We were butchers by comparison, hacking our way through the first lap or two. Under normal circumstances, the car sends 90 percent of its power to the rear wheels, but it can shuttle up to 50 percent to the front if it senses slip. As a result, it behaves like a rear-wheel-drive car until you find yourself in trouble. Plant the throttle and the tail steps wide. Lift, catch the slide with the wheel, grab some more throttle, and the car will dig its way to safety, following your hands and eyes.
Somehow, these cars are made for this. The V-10 behind the Huracans’ seats is a perfect pendulum, easy to swing and catch, and with gentle prodding from our teacher, we were holding a slide for one lap, then two, then three.
With your nose pointed at the bank in the middle of a slide, more throttle will sling you wide. Less will tidy up your line. It takes some adjustment, but the new skill carries us through the rest of the day’s activities until we’re pushing a Performante around a technical ice course, gathering laps and speed and doing our best to string together a series of slides.

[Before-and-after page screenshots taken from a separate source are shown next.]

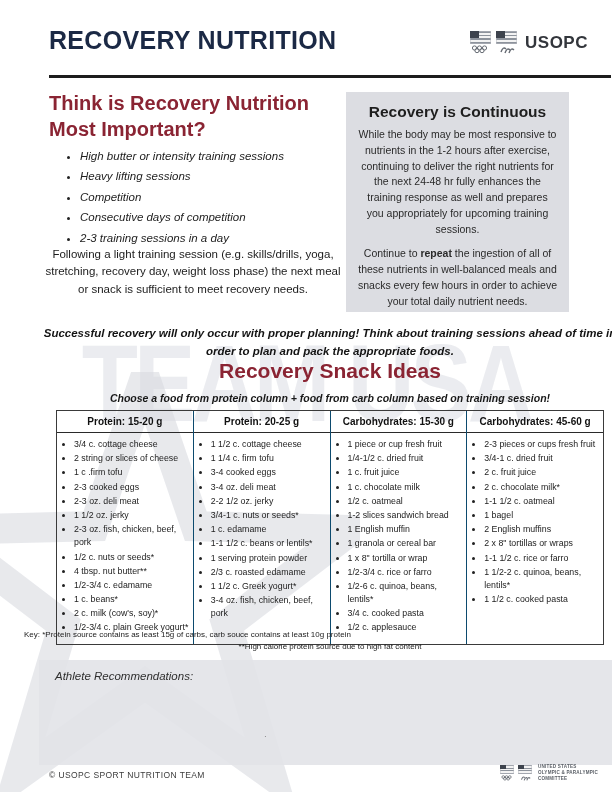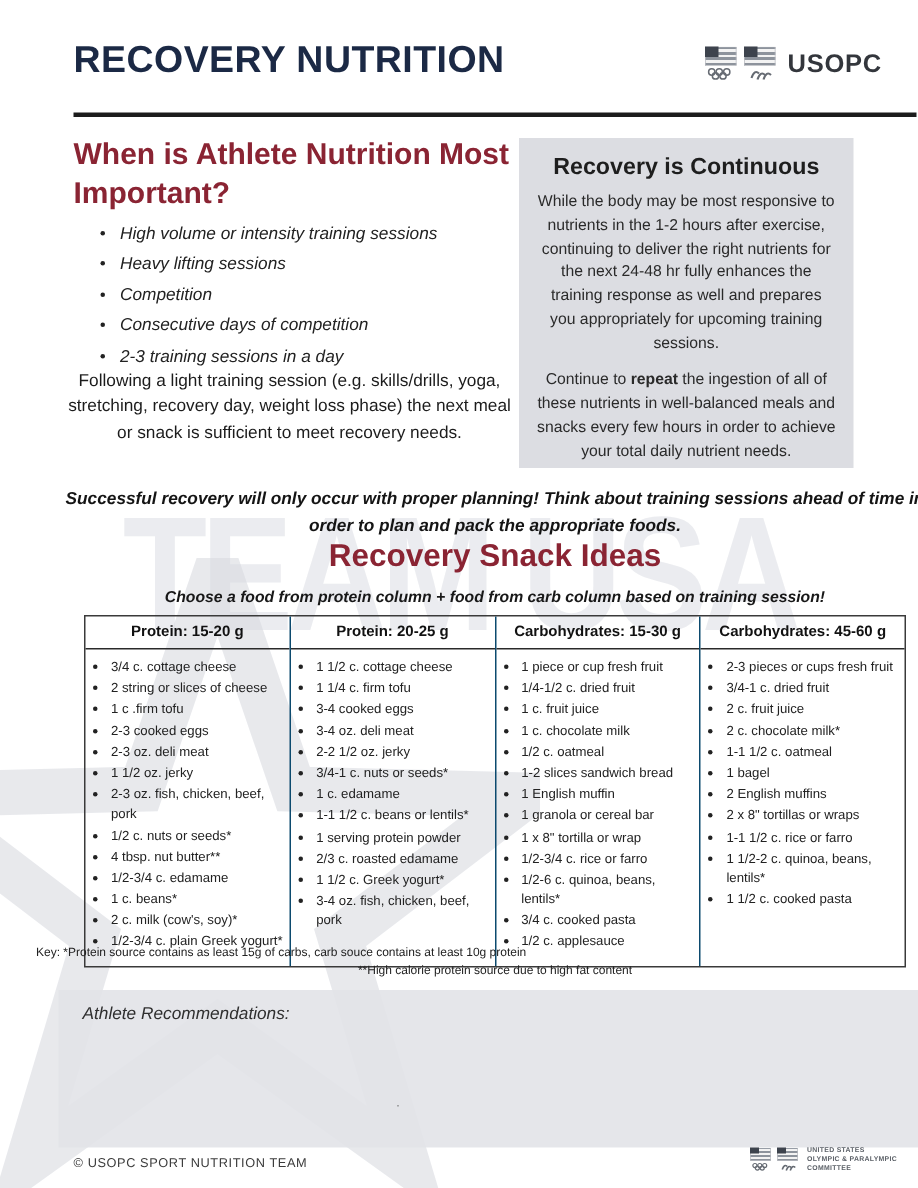--- a/index.html
+++ b/index.html
@@ -134,7 +134,7 @@
   </div>
   <div class="top-rule"></div>
 
-  <div class="when-heading">When is Athlete Nutrition Most Important?</div>
+  <div class="when-heading">Think is Recovery Nutrition Most Important?</div>
   <ul class="when-list">
       <li>High volume or intensity training sessions</li>
       <li>Heavy lifting sessions</li>

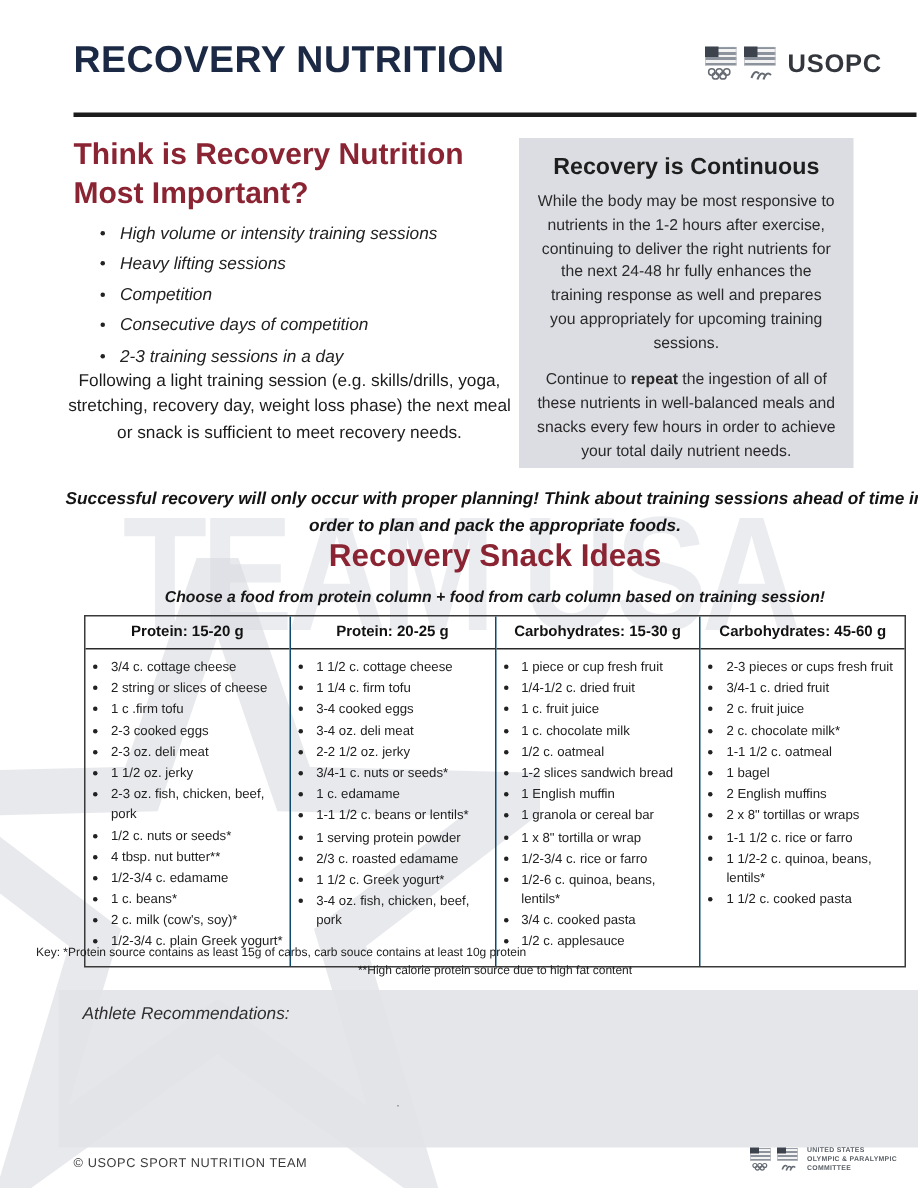--- a/index.html
+++ b/index.html
@@ -136,7 +136,7 @@
 
   <div class="when-heading">Think is Recovery Nutrition Most Important?</div>
   <ul class="when-list">
-      <li>High volume or intensity training sessions</li>
+      <li>High butter or intensity training sessions</li>
       <li>Heavy lifting sessions</li>
       <li>Competition</li>
       <li>Consecutive days of competition</li>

The Accademia is part of the company’s Squadra Corse program, a multi-tiered system that allows drivers to go as far as they like down the motorsports rabbit hole, from playing around on world-class race tracks and getting a bit of driving instruction on frozen lakes all the way to the company’s Super Trofeo series and, eventually, the GT3 race program. It’s the first hint that that these cars are good for more than looking pretty. The only downside is that the majority of the courses are open only to people who already own one of the company’s cars.